Marilyn Bunderson also signed the letter.
“I was surprised and a little disappointed,” she said of Cedar Fort Publishing’s decision. “They have the right to take any book they want to take, based on what they think they can market. I think they should have handled it differently.”
Both Keogh and Bunderson are former Cedar Fort authors who disagree with the company`s view that retailers like Deseret Book and Seagull Book wouldn’t want to sell a story written by an openly gay author.
“Just because it’s in Deseret Book doesn’t mean it reflects the values of the LDS church,” Keogh said. “Obviously, Deseret Book, they have their audience, but, again, I don’t see readers going in there and seeing that and making a big deal about that.”
But according to Salt Lake City public relations executive Angie Welling, the public perception of the retailers could suggest otherwise.
“Certainly, ownership could be an issue,” she said. “We see that in Utah a lot of times. If it is a perception problem, Deseret Book could look at their internal and external messaging. What are they saying? What are they telling their partners like Cedar Fort? What are they telling their customers? Through their business decisions, what are they telling people about what their values are?”

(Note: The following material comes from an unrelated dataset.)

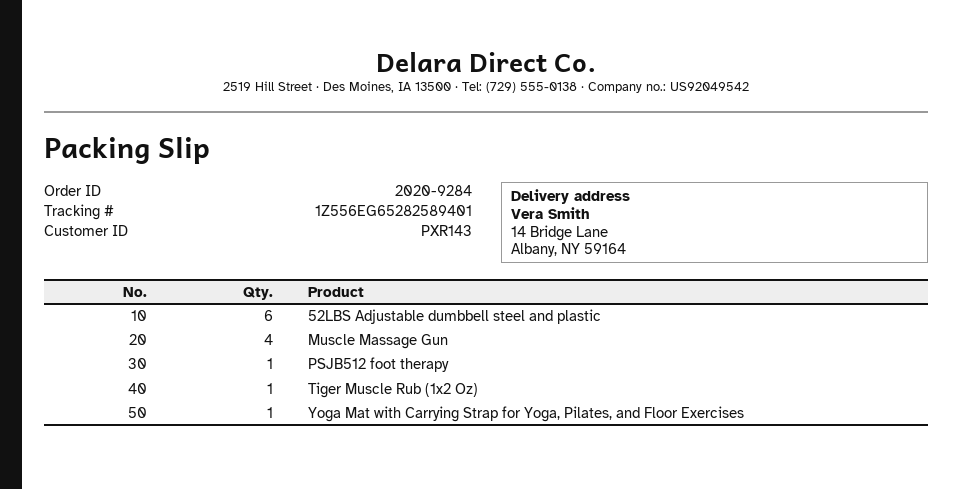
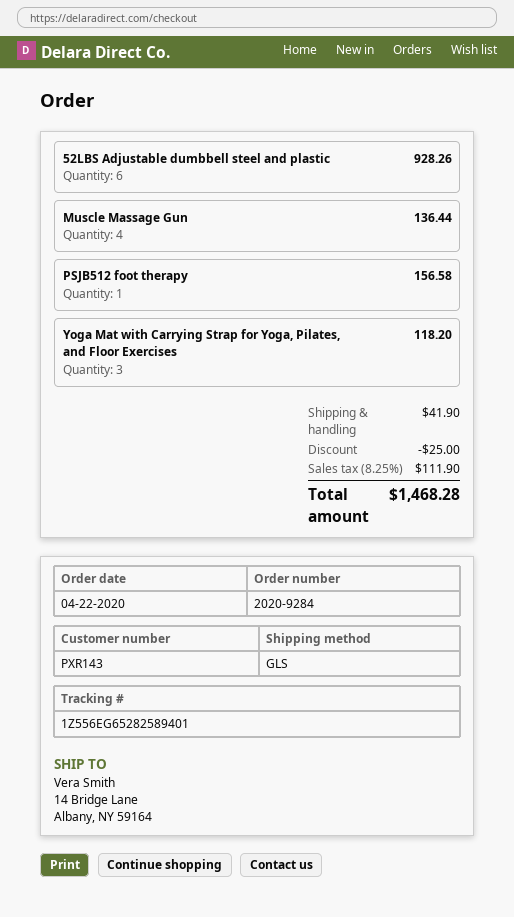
Tiger Muscle Rub (1x2 Oz): 1 -> none
Yoga Mat with Carrying Strap for Yoga, Pilates, and Floor Exercises: 1 -> 3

Officials with Deseret Book said Monday that they choose books based on their merit and content and nothing else. Seagull Book did not return our calls, last week an official told FOX 13 News that Cedar Fort’s decision was based on the company’s own speculation.
While the company’s decision disappointed some, the authors behind the letter hope it can bring about a different ending to a similar story in the future.
“I think that’s an assumption that could be made realistically,” Bunderson said. “I would hope that’s not the case, and discussions like this, hopefully, will change that.”